Source data
* * * * * * *
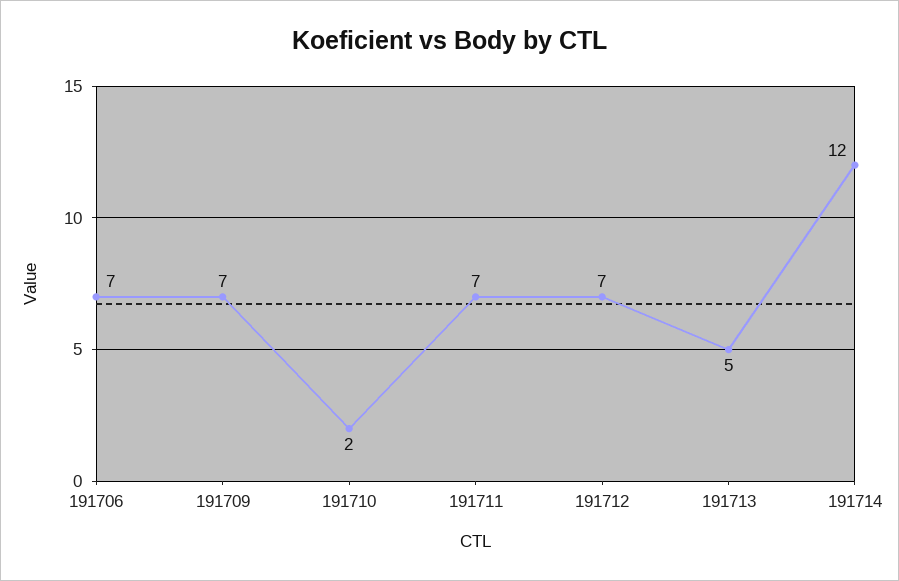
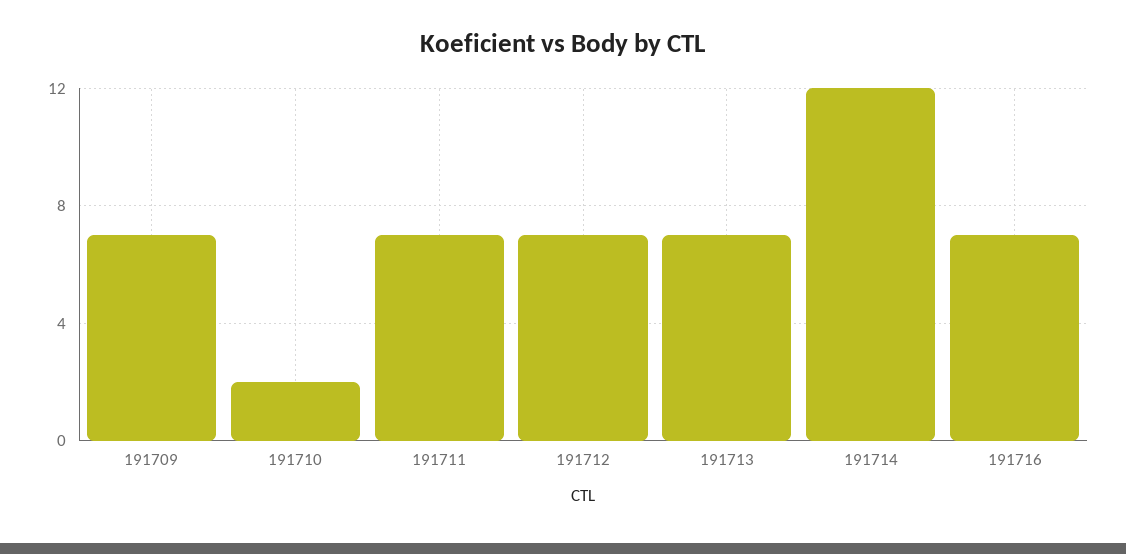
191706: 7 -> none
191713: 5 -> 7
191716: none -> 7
* * * * * * *
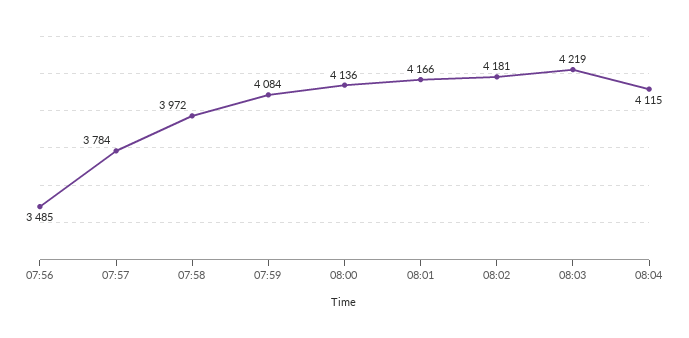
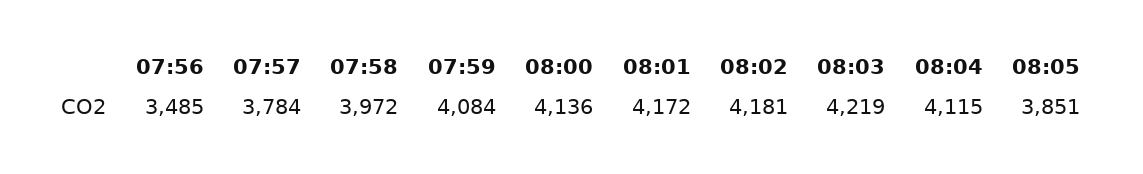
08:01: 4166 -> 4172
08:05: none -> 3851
* * * * * * *
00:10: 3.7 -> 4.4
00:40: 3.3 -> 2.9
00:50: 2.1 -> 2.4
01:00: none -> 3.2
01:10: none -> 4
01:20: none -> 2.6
* * * * * * *
Work order
Look over the data and work out how many lines include the word "none"; reply with the number only.

Task answer
6